Exercise description>
Each line holding the word "linejoin" must appear in the answer, copied from the entries.

Provided data>
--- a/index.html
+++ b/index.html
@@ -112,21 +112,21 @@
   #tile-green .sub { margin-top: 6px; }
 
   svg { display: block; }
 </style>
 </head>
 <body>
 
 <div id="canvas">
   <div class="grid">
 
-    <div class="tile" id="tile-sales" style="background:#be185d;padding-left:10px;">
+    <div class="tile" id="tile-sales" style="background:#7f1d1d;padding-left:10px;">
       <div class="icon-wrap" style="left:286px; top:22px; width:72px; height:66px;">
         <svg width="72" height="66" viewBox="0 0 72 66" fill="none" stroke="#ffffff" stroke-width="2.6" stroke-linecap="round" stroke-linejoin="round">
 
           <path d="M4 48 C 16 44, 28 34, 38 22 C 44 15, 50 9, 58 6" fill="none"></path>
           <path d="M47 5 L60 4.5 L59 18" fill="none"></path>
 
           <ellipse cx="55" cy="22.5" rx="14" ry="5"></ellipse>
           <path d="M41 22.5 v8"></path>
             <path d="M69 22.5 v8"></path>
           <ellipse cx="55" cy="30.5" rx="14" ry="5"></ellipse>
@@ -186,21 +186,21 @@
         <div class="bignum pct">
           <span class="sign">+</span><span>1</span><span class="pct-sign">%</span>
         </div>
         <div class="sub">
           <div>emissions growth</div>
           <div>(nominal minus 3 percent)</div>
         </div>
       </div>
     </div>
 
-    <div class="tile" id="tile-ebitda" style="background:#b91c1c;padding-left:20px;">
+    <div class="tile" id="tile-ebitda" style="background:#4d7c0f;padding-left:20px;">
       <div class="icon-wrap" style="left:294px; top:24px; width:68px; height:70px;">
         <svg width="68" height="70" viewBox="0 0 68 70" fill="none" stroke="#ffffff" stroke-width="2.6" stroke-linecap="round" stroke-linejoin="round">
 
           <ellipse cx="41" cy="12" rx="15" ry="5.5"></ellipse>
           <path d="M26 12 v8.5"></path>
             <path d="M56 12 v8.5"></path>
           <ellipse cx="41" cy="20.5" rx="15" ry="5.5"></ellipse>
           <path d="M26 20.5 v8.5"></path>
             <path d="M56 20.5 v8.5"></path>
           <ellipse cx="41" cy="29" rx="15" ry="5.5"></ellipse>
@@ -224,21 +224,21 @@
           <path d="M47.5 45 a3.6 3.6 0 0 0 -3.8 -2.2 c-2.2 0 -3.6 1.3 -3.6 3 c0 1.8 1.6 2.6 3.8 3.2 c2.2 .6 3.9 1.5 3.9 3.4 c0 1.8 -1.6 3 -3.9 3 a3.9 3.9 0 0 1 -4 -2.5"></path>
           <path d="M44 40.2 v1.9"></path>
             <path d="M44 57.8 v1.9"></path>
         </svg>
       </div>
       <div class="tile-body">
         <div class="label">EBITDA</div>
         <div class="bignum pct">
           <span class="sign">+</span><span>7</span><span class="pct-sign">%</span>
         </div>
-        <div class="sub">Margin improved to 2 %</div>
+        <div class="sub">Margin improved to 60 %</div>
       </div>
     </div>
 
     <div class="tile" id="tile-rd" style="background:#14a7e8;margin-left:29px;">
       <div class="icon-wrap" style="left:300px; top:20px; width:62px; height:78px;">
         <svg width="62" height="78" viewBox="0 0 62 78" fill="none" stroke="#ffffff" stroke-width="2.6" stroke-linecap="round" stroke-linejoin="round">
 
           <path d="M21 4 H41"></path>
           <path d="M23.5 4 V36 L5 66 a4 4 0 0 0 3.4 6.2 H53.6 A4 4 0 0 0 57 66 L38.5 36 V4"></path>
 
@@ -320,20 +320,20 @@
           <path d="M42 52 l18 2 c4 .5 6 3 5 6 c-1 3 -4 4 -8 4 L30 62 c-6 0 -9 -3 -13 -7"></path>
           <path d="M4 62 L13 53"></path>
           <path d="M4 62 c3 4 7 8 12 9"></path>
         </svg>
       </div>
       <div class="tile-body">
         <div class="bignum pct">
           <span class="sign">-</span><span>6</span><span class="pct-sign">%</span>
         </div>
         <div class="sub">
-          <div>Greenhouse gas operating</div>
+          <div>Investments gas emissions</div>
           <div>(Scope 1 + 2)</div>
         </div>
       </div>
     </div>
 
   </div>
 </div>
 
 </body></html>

Exercise output>
         <svg width="72" height="66" viewBox="0 0 72 66" fill="none" stroke="#ffffff" stroke-width="2.6" stroke-linecap="round" stroke-linejoin="round">
         <svg width="68" height="70" viewBox="0 0 68 70" fill="none" stroke="#ffffff" stroke-width="2.6" stroke-linecap="round" stroke-linejoin="round">
         <svg width="62" height="78" viewBox="0 0 62 78" fill="none" stroke="#ffffff" stroke-width="2.6" stroke-linecap="round" stroke-linejoin="round">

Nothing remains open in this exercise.